The framework focuses on optimizing computation in each stage of a cascade RS, such as recall, pre-ranking, and ranking. When a user triggers a request, the framework considers two key actions: the trained instances of models with different computational complexity and the number of items to be inferred in each stage. These actions form chains, and a reward score is estimated for each chain. The framework then uses dynamic primal-dual optimization to balance both the reward and computation budget.
The effectiveness of GreenFlow is demonstrated through extensive experiments. In an industrial mobile application, the framework reduces computation consumption by 41% without compromising commercial revenue. Additionally, it leads to significant energy savings, saving approximately 5000kWh of electricity and reducing 3 tons of carbon emissions per day.

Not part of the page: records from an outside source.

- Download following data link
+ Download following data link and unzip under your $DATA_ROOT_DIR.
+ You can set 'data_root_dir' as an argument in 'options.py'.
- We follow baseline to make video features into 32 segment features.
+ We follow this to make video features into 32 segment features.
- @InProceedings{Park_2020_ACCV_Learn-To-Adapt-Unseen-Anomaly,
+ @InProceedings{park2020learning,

Abstract:Given the enormous number of users and items, industrial cascade recommendation systems (RS) are continuously expanded in size and complexity to deliver relevant items, such as news, services, and commodities, to the appropriate users. In a real-world scenario with hundreds of thousands requests per second, significant computation is required to infer personalized results for each request, resulting in a massive energy consumption and carbon emission that raises concern.
This paper proposes GreenFlow, a practical computation allocation framework for RS, that considers both accuracy and carbon emission during inference. For each stage (e.g., recall, pre-ranking, ranking, etc.) of a cascade RS, when a user triggers a request, we define two actions that determine the computation: (1) the trained instances of models with different computational complexity; and (2) the number of items to be inferred in the stage. We refer to the combinations of actions in all stages as action chains. A reward score is estimated for each action chain, followed by dynamic primal-dual optimization considering both the reward and computation budget. Extensive experiments verify the effectiveness of the framework, reducing computation consumption by 41% in an industrial mobile application while maintaining commercial revenue. Moreover, the proposed framework saves approximately 5000kWh of electricity and reduces 3 tons of carbon emissions per day.